▶ ASSIGNMENT
Could you copy every line from the material below in which "transparent" appears?
********************
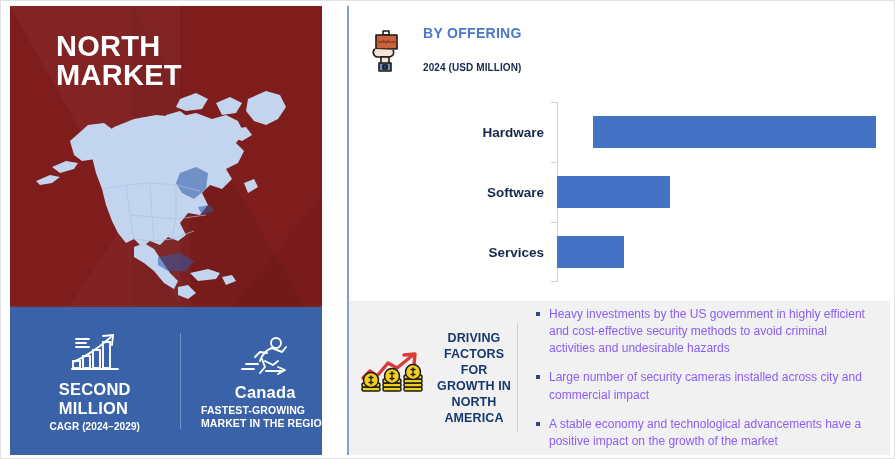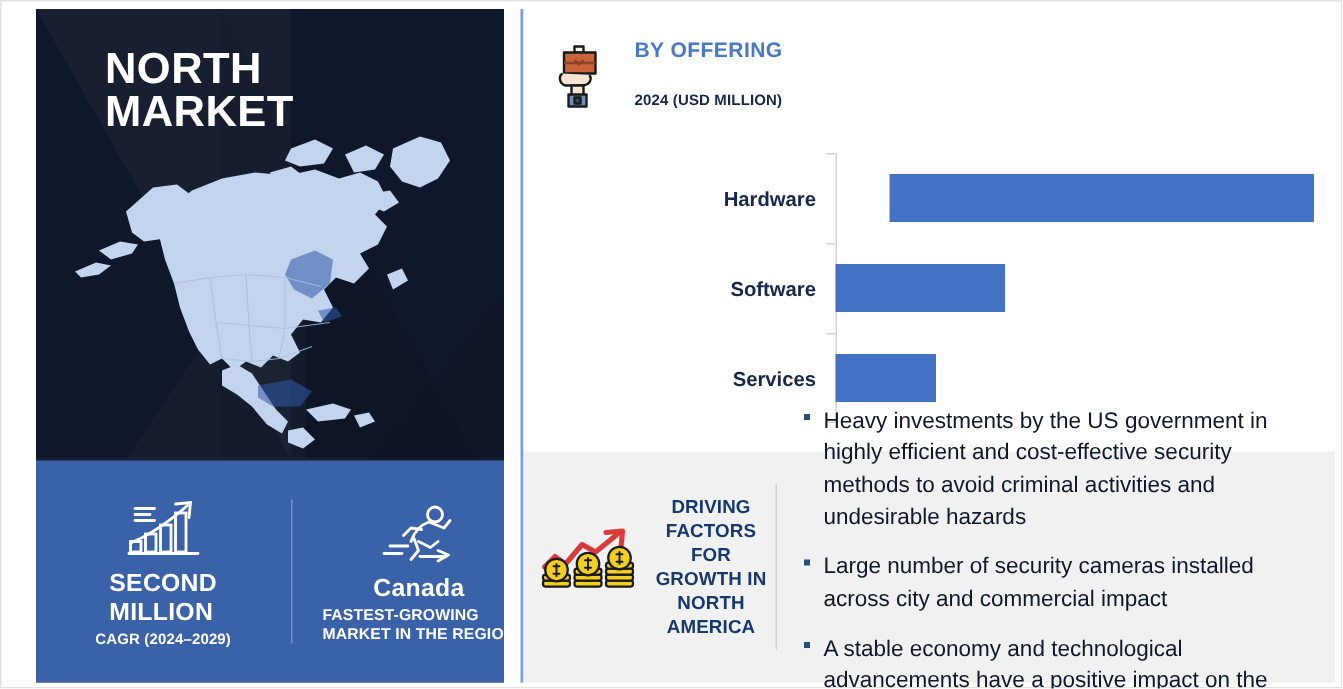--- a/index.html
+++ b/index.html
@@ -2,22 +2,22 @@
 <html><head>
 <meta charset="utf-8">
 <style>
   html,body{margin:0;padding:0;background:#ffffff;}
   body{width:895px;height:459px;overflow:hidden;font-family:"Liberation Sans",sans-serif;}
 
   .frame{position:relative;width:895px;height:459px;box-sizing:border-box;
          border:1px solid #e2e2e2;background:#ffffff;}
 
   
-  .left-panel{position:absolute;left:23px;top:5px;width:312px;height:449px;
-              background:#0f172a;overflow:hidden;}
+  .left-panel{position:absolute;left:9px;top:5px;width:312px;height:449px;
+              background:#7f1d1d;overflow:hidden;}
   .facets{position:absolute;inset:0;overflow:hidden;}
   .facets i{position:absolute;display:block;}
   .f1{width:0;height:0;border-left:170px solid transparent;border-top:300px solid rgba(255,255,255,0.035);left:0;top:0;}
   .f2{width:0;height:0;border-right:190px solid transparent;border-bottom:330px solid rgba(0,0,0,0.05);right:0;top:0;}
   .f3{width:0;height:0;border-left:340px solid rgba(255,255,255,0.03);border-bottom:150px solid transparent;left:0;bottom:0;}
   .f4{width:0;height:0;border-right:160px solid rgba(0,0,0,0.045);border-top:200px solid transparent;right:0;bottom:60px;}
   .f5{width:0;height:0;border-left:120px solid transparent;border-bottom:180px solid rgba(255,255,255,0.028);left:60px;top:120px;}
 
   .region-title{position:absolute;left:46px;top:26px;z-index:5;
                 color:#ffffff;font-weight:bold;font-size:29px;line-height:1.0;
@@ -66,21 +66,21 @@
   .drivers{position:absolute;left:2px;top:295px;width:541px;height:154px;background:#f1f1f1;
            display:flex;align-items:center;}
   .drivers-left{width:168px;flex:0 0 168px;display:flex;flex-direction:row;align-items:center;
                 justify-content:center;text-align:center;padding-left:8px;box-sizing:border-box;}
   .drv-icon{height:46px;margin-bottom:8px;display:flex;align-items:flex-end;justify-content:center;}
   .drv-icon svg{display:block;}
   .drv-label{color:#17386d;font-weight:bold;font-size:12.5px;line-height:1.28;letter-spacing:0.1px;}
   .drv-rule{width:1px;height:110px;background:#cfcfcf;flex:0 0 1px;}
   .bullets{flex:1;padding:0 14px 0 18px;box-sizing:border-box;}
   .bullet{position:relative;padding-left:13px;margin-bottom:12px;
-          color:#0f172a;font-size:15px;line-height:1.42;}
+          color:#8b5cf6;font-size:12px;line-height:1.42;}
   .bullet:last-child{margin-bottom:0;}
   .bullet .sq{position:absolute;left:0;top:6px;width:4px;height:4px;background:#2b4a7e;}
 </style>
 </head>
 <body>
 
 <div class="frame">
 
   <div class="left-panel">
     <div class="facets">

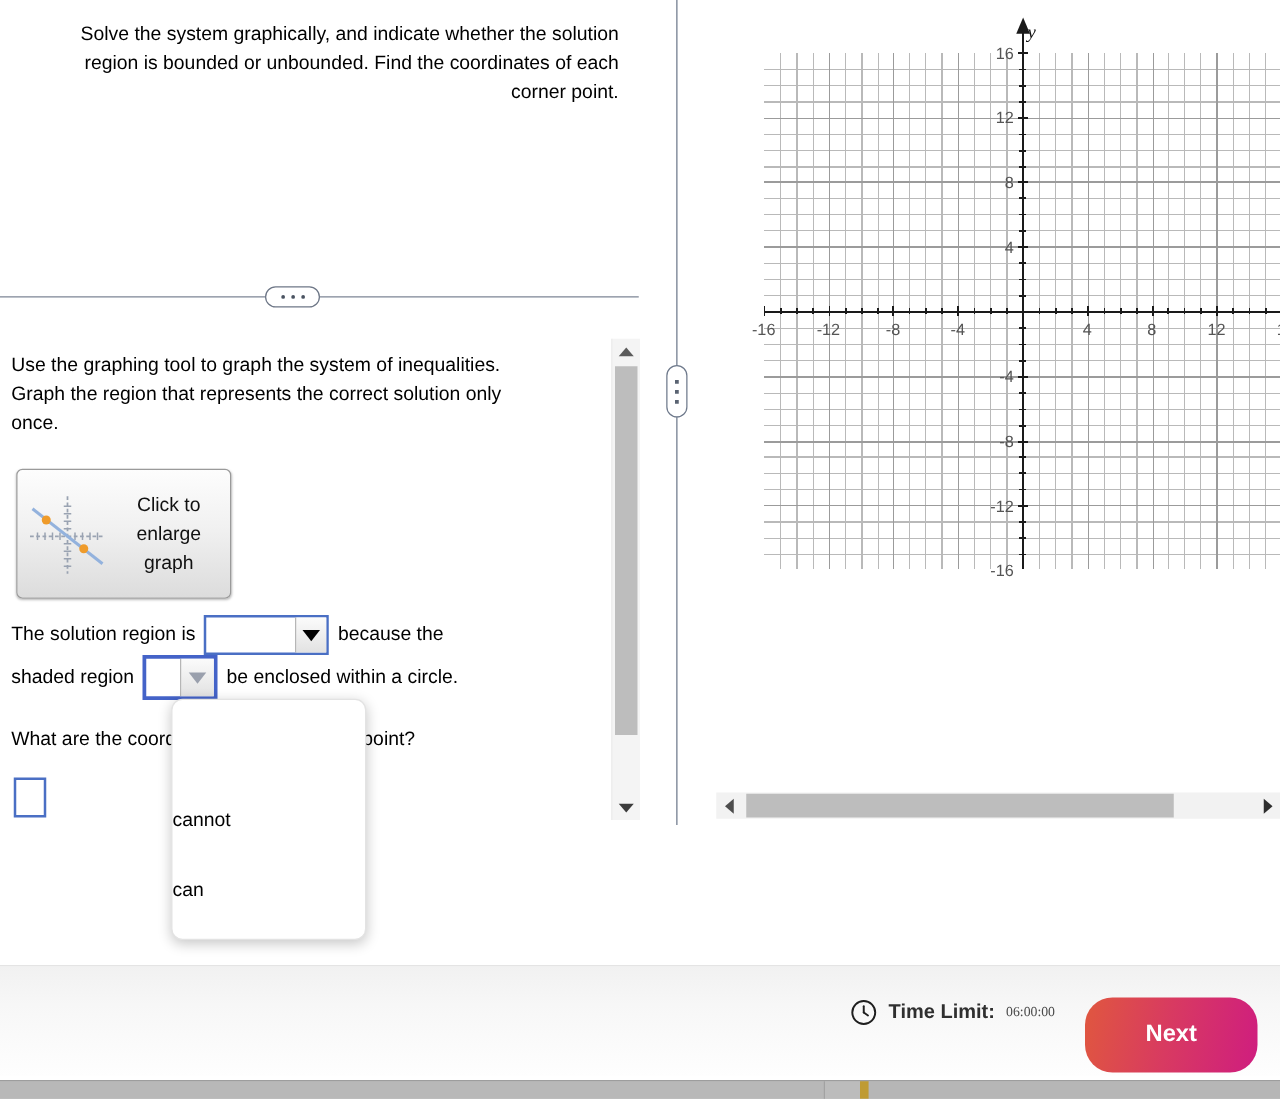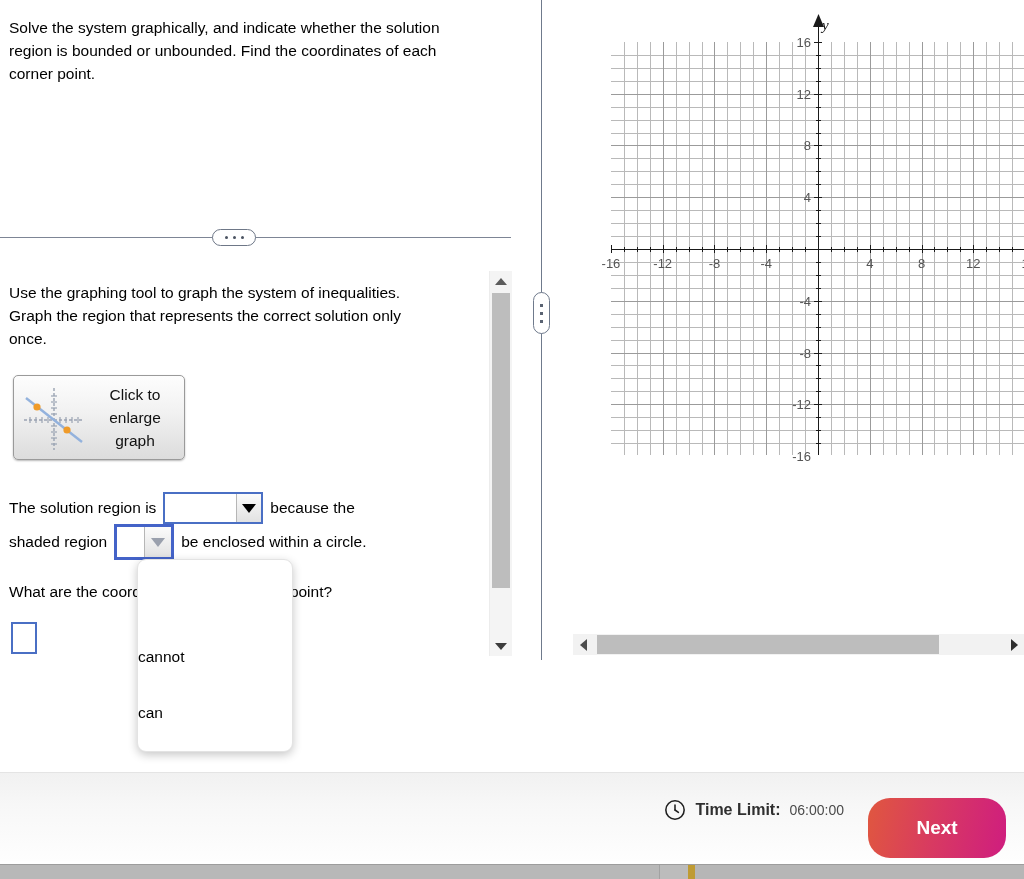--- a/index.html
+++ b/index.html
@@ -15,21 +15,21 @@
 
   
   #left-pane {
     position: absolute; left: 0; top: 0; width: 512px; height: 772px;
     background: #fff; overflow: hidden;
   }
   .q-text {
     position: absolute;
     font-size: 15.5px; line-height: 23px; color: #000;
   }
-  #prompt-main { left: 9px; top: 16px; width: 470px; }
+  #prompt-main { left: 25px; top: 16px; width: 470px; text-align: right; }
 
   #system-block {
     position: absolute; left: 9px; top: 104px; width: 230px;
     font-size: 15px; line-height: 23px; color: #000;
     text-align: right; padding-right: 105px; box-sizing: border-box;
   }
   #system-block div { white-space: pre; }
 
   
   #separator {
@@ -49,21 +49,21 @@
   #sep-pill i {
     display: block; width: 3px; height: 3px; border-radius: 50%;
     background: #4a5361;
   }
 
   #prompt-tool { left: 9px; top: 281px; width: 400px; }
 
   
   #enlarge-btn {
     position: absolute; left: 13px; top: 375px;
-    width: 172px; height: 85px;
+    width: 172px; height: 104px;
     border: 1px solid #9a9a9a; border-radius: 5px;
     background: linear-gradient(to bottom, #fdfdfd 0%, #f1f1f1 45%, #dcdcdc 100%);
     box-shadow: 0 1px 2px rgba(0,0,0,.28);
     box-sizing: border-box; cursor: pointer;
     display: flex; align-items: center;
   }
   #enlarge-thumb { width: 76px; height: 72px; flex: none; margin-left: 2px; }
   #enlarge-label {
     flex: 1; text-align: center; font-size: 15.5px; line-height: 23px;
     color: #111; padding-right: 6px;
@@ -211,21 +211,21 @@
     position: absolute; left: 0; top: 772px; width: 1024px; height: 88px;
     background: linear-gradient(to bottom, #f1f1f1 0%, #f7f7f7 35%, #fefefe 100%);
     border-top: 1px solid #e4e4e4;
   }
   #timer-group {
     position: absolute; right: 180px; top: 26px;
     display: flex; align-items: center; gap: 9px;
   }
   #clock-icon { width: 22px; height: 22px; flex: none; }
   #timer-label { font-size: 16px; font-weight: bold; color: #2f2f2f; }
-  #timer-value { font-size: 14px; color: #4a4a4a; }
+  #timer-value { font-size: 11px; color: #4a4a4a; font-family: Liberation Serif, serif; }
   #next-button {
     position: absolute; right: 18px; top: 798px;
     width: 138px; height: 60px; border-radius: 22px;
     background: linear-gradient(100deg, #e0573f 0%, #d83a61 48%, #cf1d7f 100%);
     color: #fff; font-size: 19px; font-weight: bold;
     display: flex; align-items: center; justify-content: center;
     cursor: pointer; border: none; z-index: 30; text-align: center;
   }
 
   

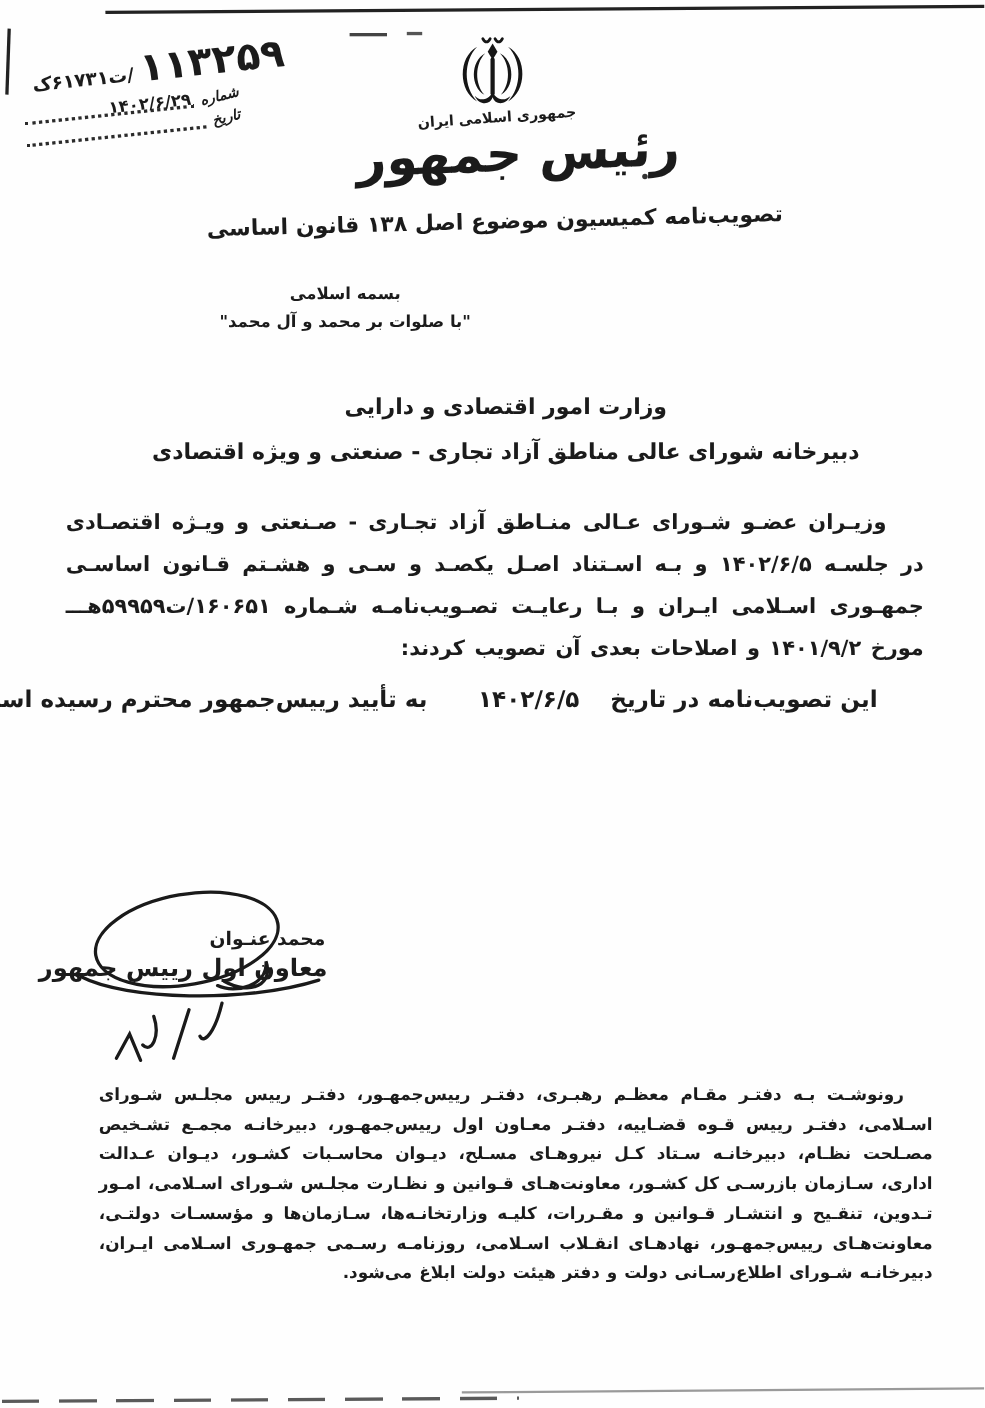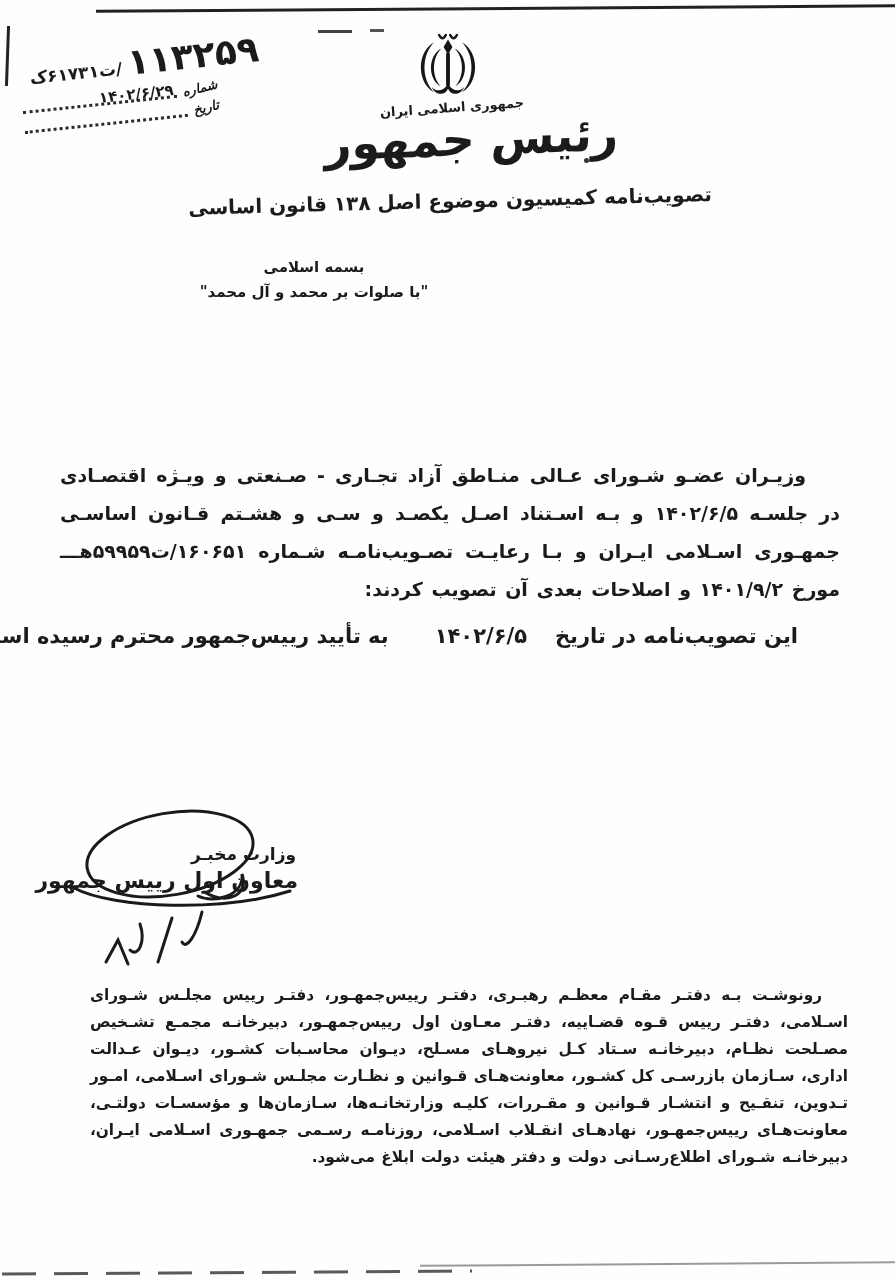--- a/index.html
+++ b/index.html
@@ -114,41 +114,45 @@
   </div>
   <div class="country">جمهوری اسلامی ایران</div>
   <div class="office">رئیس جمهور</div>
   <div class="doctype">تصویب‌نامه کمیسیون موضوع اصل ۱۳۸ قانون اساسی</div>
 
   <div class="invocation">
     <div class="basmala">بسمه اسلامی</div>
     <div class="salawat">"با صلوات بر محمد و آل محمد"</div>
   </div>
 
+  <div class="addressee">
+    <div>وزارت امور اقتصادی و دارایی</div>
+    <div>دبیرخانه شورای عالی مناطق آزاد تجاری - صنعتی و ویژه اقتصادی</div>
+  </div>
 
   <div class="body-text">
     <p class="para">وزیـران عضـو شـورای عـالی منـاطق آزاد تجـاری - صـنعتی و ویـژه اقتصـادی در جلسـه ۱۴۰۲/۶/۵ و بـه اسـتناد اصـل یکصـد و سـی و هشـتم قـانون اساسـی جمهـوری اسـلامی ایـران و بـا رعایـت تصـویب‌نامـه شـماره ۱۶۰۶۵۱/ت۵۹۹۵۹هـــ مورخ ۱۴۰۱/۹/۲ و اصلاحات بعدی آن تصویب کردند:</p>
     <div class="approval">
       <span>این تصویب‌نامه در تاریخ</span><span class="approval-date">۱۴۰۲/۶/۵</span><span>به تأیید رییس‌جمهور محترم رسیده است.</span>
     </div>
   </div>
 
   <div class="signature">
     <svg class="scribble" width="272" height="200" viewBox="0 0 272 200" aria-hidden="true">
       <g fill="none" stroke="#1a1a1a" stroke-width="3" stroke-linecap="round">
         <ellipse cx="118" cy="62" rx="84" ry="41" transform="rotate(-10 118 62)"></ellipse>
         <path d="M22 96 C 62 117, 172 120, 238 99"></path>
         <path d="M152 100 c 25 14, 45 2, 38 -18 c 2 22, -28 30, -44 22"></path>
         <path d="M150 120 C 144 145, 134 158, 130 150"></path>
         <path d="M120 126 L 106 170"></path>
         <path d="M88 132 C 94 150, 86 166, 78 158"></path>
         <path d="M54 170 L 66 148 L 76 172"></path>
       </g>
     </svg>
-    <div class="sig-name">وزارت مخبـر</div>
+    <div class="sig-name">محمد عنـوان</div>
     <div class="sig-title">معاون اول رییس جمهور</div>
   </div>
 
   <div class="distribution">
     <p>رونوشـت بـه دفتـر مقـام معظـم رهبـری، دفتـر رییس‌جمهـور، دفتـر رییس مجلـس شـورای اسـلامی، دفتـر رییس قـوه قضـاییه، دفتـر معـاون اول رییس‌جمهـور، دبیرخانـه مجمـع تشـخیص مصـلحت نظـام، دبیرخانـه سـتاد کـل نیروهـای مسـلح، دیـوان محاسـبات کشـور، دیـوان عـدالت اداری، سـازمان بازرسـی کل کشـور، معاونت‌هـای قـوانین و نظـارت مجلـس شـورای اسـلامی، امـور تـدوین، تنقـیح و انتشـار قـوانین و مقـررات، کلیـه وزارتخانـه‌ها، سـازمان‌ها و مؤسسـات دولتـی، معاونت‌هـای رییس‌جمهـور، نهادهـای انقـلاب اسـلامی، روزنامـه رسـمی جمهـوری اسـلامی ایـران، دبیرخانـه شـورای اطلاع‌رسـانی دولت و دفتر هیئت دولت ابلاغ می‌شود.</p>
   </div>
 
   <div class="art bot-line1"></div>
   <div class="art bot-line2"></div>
********************
▶ RESPONSE AREA
   .f1{width:0;height:0;border-left:170px solid transparent;border-top:300px solid rgba(255,255,255,0.035);left:0;top:0;}
   .f2{width:0;height:0;border-right:190px solid transparent;border-bottom:330px solid rgba(0,0,0,0.05);right:0;top:0;}
   .f3{width:0;height:0;border-left:340px solid rgba(255,255,255,0.03);border-bottom:150px solid transparent;left:0;bottom:0;}
   .f4{width:0;height:0;border-right:160px solid rgba(0,0,0,0.045);border-top:200px solid transparent;right:0;bottom:60px;}
   .f5{width:0;height:0;border-left:120px solid transparent;border-bottom:180px solid rgba(255,255,255,0.028);left:60px;top:120px;}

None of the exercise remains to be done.